Task goal: Using the listing below, give again exactly the lines from the line with "font-weight: bold ->" to the line with "none -> <li><span>四象限驱动，适用爬坡，升降运动。</span></li>", inclusive, without the pictures.

===== Available records =====

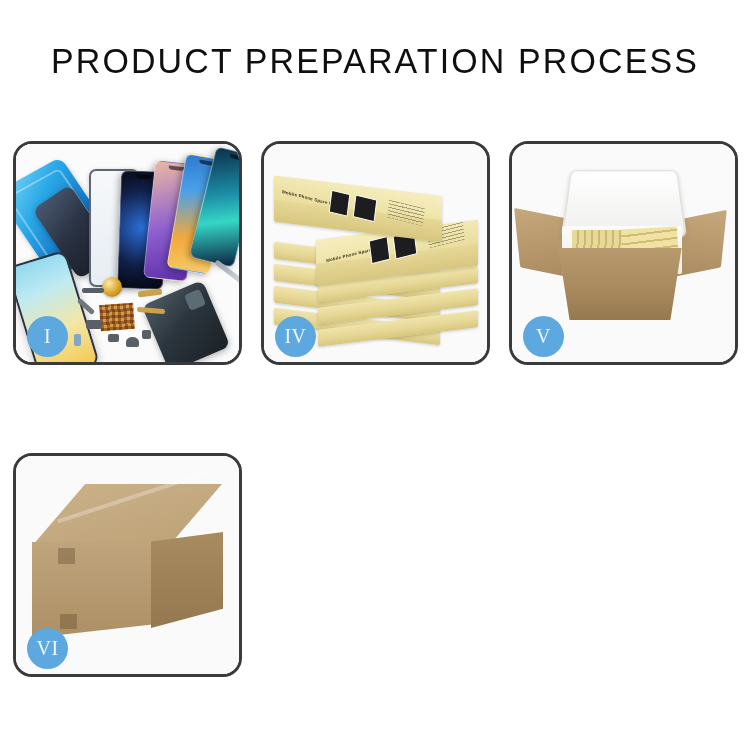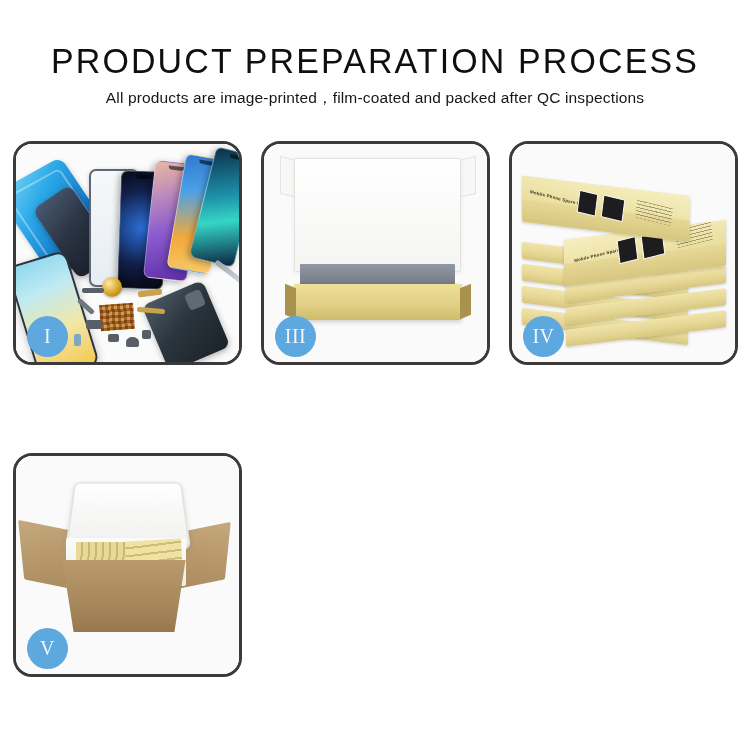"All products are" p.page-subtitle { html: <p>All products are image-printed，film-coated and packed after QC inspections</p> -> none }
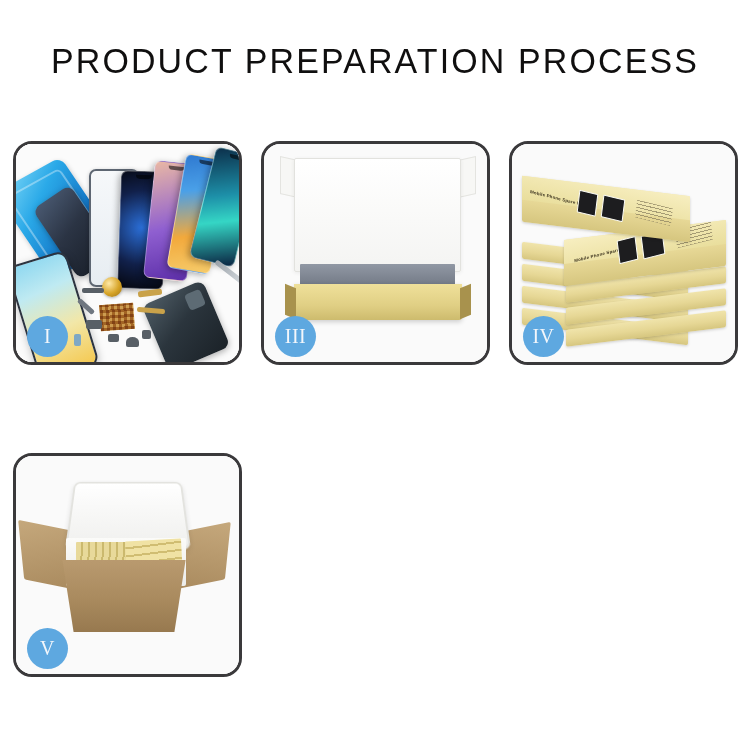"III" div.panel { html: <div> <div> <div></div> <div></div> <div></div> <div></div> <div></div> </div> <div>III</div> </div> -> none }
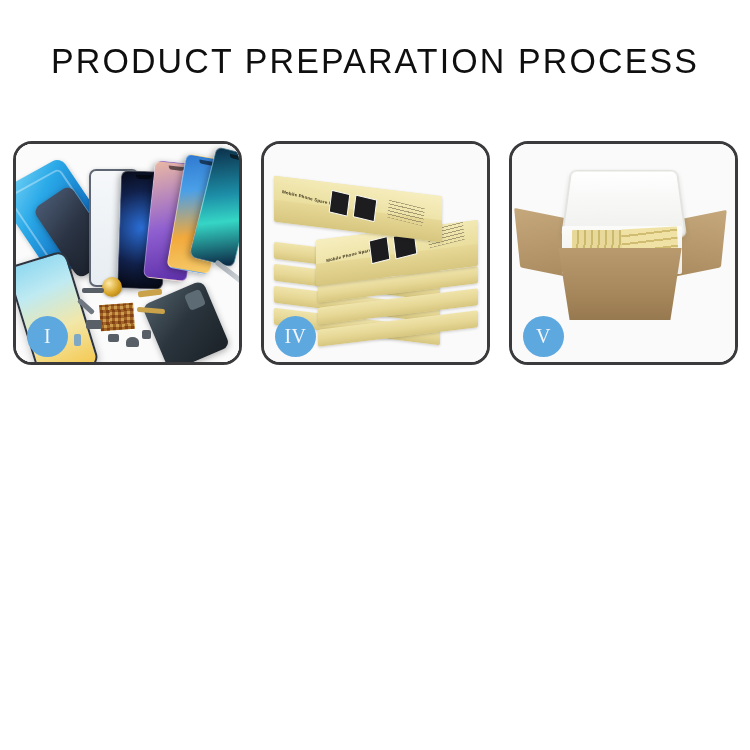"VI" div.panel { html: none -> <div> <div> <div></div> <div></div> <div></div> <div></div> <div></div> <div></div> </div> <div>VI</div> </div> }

=====
===== Available records =====

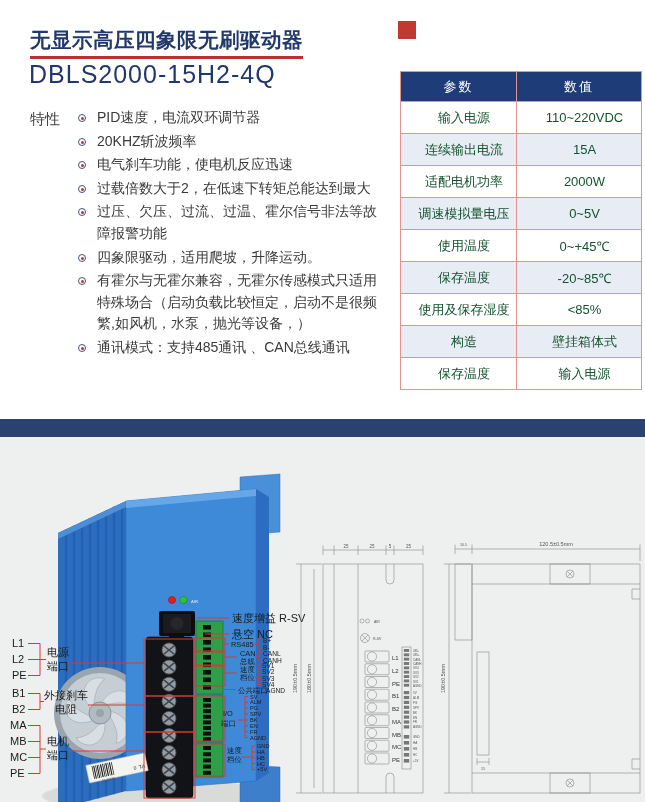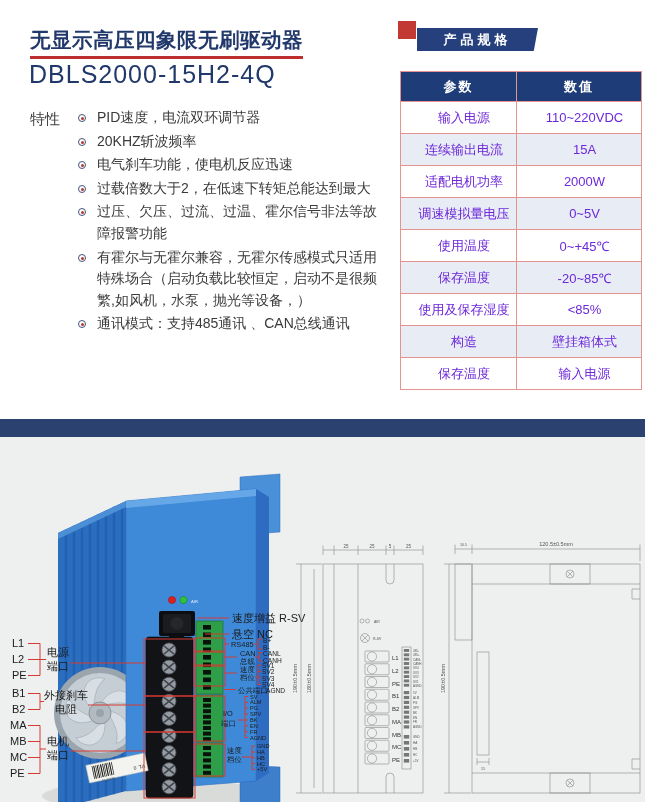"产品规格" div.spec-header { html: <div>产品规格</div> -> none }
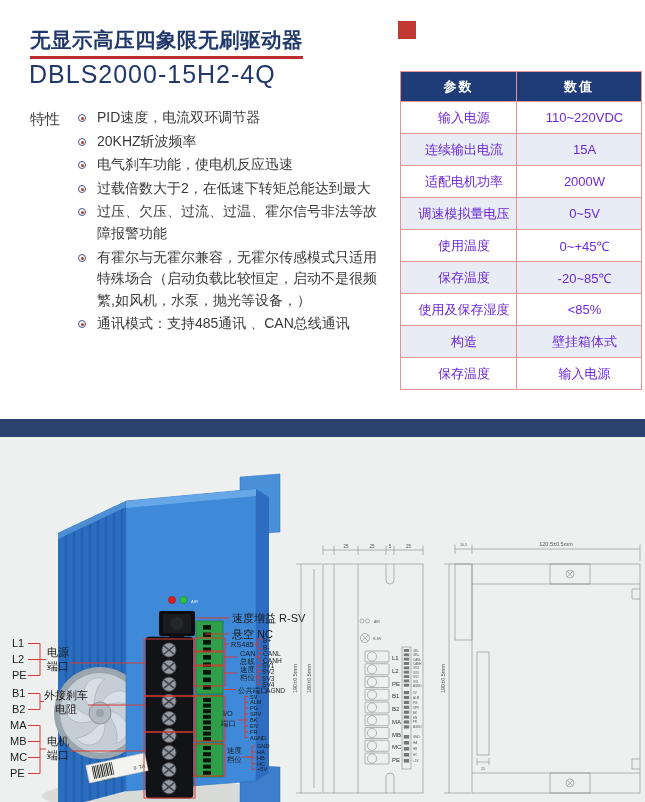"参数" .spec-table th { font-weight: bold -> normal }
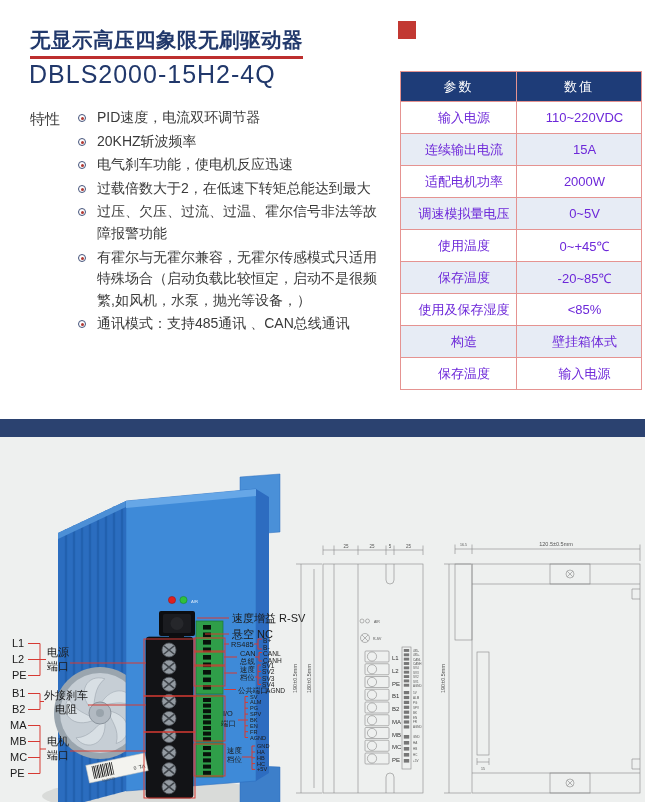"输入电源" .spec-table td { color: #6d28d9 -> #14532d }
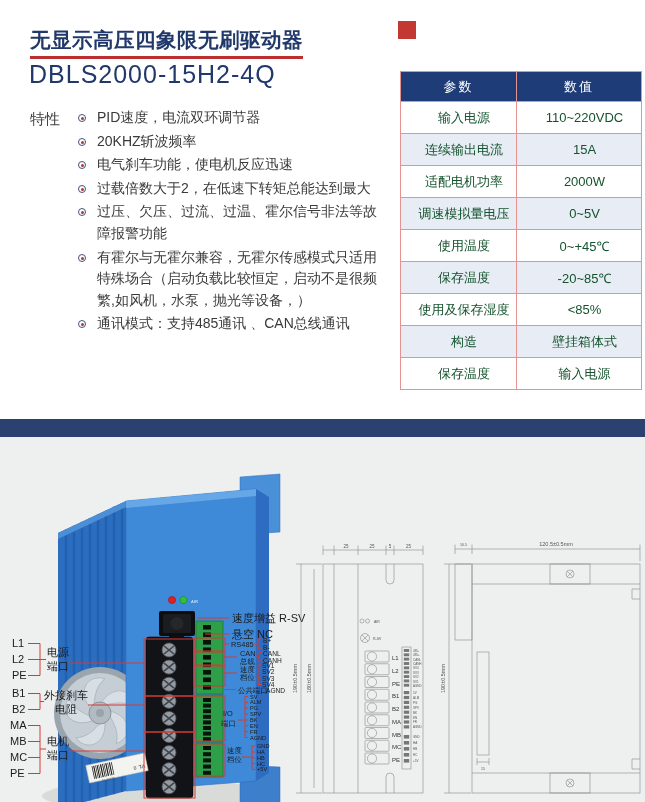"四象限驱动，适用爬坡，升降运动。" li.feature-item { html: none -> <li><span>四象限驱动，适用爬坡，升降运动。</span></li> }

=====

Solved exercise:
"参数" .spec-table th { font-weight: bold -> normal }
"输入电源" .spec-table td { color: #6d28d9 -> #14532d }
"四象限驱动，适用爬坡，升降运动。" li.feature-item { html: none -> <li><span>四象限驱动，适用爬坡，升降运动。</span></li> }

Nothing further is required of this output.